Henk Hanssen, kunstreporter te Venetië: ‘Ben ik als kale witte blonde man met blauwe ogen niet het archetypische doel waar een Biennale-bezoekster met een kort lontje haar haat jegens de witte man op zou kunnen botvieren?’

De Biënnale: zieke shit
Zieke shit, pap, zou mijn zoon (15) zeggen. Ik kreeg vergelijkbare beelden binnen bij het vooruitzicht dat de witte man in Venetië op de snijtafel zou worden gelegd. Vierendelen. Tong uittrekken. Afhakken van ledematen. De brandstapel. Ik verwachtte visuele en virtuele pijnigingen die de helse fantasie van Dante royaal zouden overtreffen. De kerfstok van de witte man reikt immers tot aan de hemel and beyond. Een ambitieuze officier van justitie die met de enge blik van de stichting Emancipator door een geschiedenisboek bladert, heeft weinig tijd nodig om reeksen onfrisse zaken zaken te vinden waarvoor witte mannen in dit tijdsgewricht aansprakelijk kunnen worden gehouden. Van Kaïns moord op Abel tot Poetins oorlog in Oekraïne, van de uitroeiing van inheemse volkeren tot heksenverbranding, van kolonialisme tot slavernij, van de klimaatcrisis tot aan diverse genocides en zo nog het een en ander. De lijst met misstanden is zo pregnant en zo onbevattelijk groot dat ik me zelfs afvraag of ik er verstandig aan doe om zonder kogelvest het expositieterrein op te lopen. Ben ik als kale witte blonde man met blauwe ogen niet het archetypische doel waar een bezoekster met een kort lontje haar haat op zou kunnen botvieren?

‘Een krachtig narratief over de volharding van zwarte vrouwen,’ lees ik in een folder over het werk van Simone Leigh. Zeker prachtig en imposant maar een aanklacht? Nee.
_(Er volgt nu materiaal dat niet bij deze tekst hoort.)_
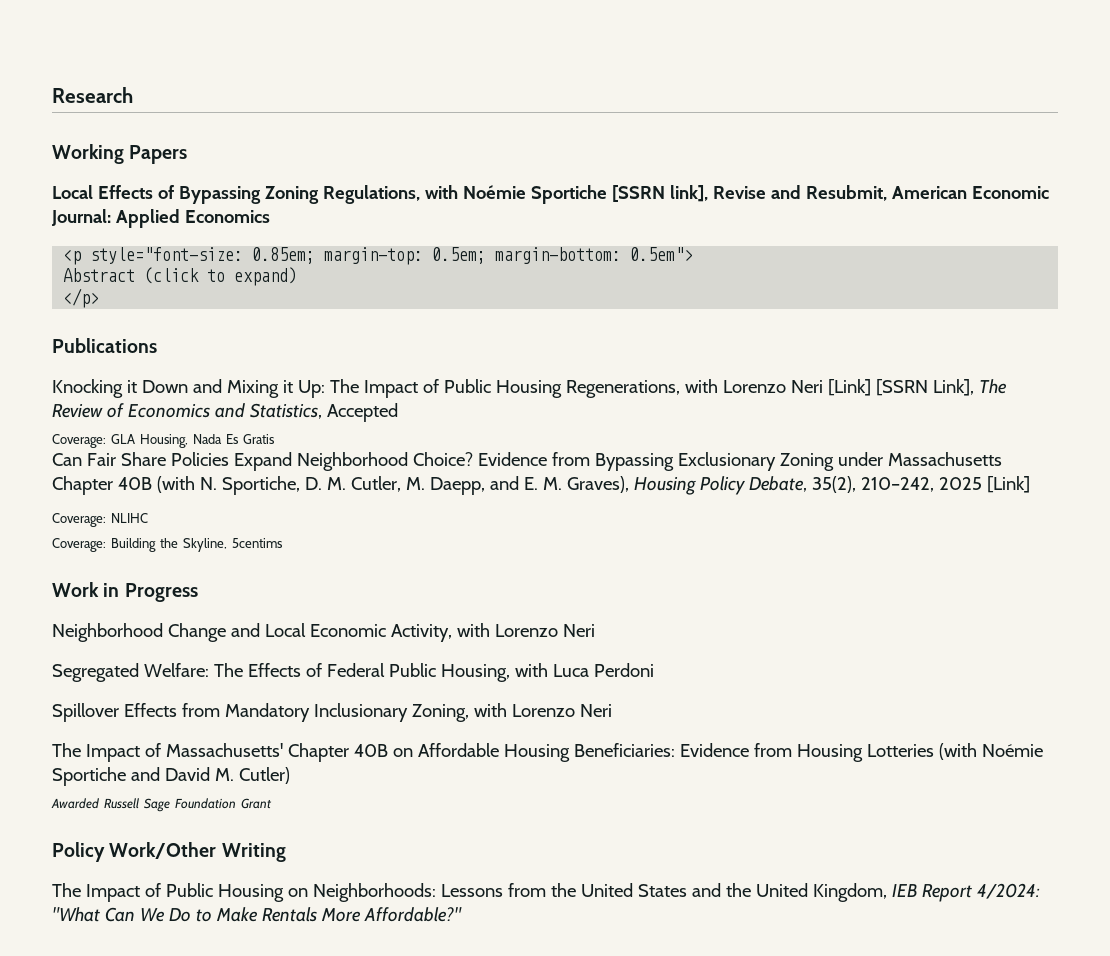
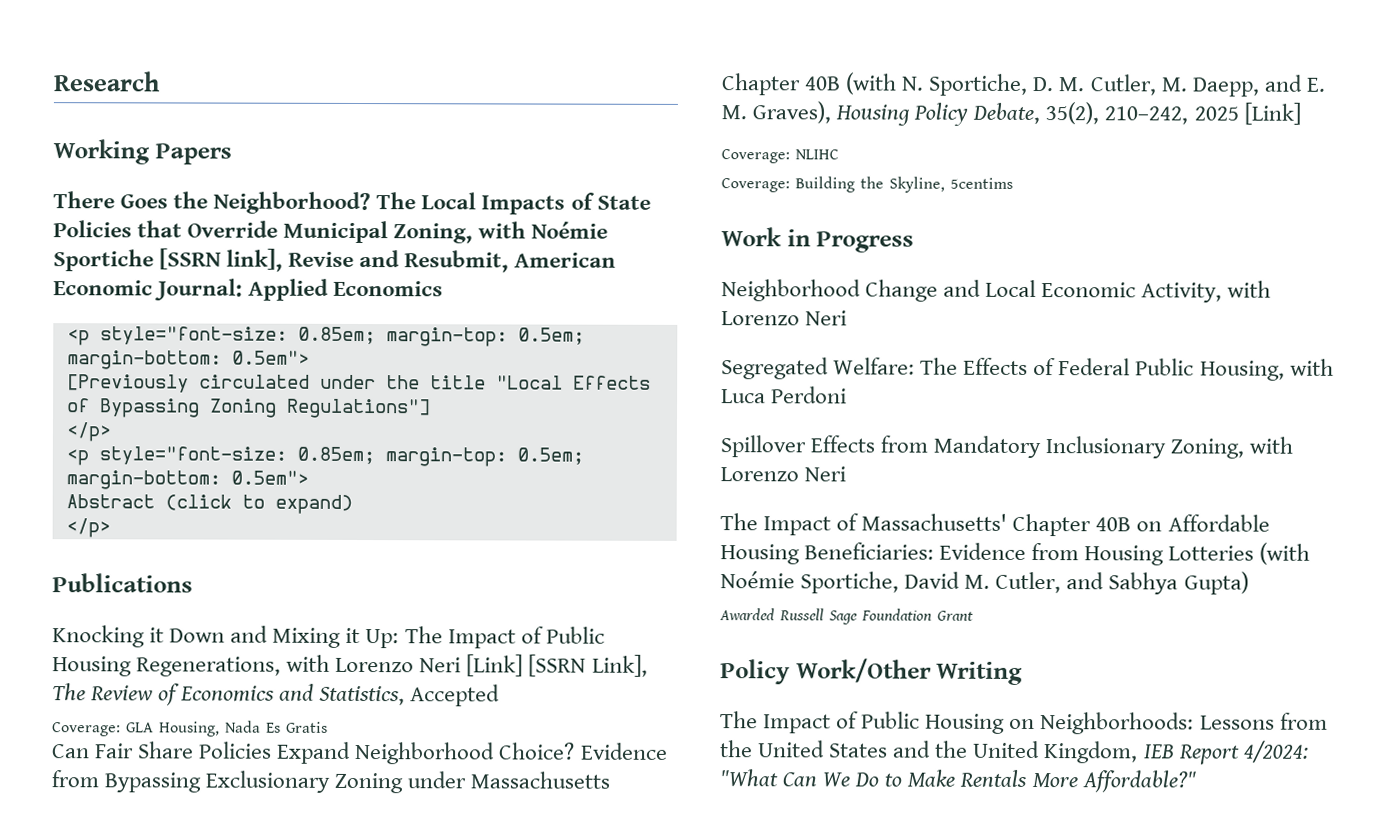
- Local Effects of Bypassing Zoning Regulations, with Noémie Sportiche [SSRN link], Revise and Resubmit, American Economic Journal: Applied Economics
+ There Goes the Neighborhood? The Local Impacts of State Policies that Override Municipal Zoning, with Noémie Sportiche [SSRN link], Revise and Resubmit, American Economic Journal: Applied Economics
+ [Previously circulated under the title "Local Effects of Bypassing Zoning Regulations"]
+ </p>
+ <p style="font-size: 0.85em; margin-top: 0.5em; margin-bottom: 0.5em">
- The Impact of Massachusetts' Chapter 40B on Affordable Housing Beneficiaries: Evidence from Housing Lotteries (with Noémie Sportiche and David M. Cutler)
+ The Impact of Massachusetts' Chapter 40B on Affordable Housing Beneficiaries: Evidence from Housing Lotteries (with Noémie Sportiche, David M. Cutler, and Sabhya Gupta)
Op kousenvoeten door de paviljoens
Die vrees blijkt niet terecht. Op kousenvoeten, dankbaar schuilend in het lommer van linden, eiken en kastanjebomen, glip ik de expositiepaviljoens in en uit, sluip ik onzichtbaar van de ene kunstenares naar de andere maar, al gauw begin ik mijn rug weer te rechten. Het dringt tot me door dat de witte man niet meer dan speldenprikken te verduren krijgt. Ghana? Het land van de Goudkust vanwaar honderdduizenden slaven zijn weggevoerd, komt in zijn tentoonstellingsruimte niet verder dan het ophangen van een paar artyfarty geweefde doeken waarop zwarte vrouwen poseren. Amerika, dat de witte man zich toe-eigende ten koste van minimaal twaalf miljoen indiaanse levens (volgens David Stannard, auteur van American Holocaust: The Conquest of the New World stierven in het gehele westers halfrond bijna honderd miljoen inheemse bewoners als gevolg van de komst van de Europeanen), geeft de ruimte aan Simone Leigh die krachtig uitgehouwen, speciaal voor deze tentoonstelling met brons, staal en keramiek vervaardigde beelden toont van – opnieuw – zwarte vrouwen. ‘Een krachtig narratief over de volharding van zwarte vrouwen,’ lees ik in een folder. Zeker prachtig en imposant maar een aanklacht? Nee. Zelfs Israël reageert heel mild. Met haar uit grote fotomontages bestaande expositie Queendom probeert Ilit Azoulay de historie te herschrijven: op duizenden jaren oude schilden en vazen heeft ze de stereotiepe afbeeldingen van mannelijke strijders vervangen door plaatjes van zaaiende vrouwen. Doordacht en kunstig, niet verwijtend.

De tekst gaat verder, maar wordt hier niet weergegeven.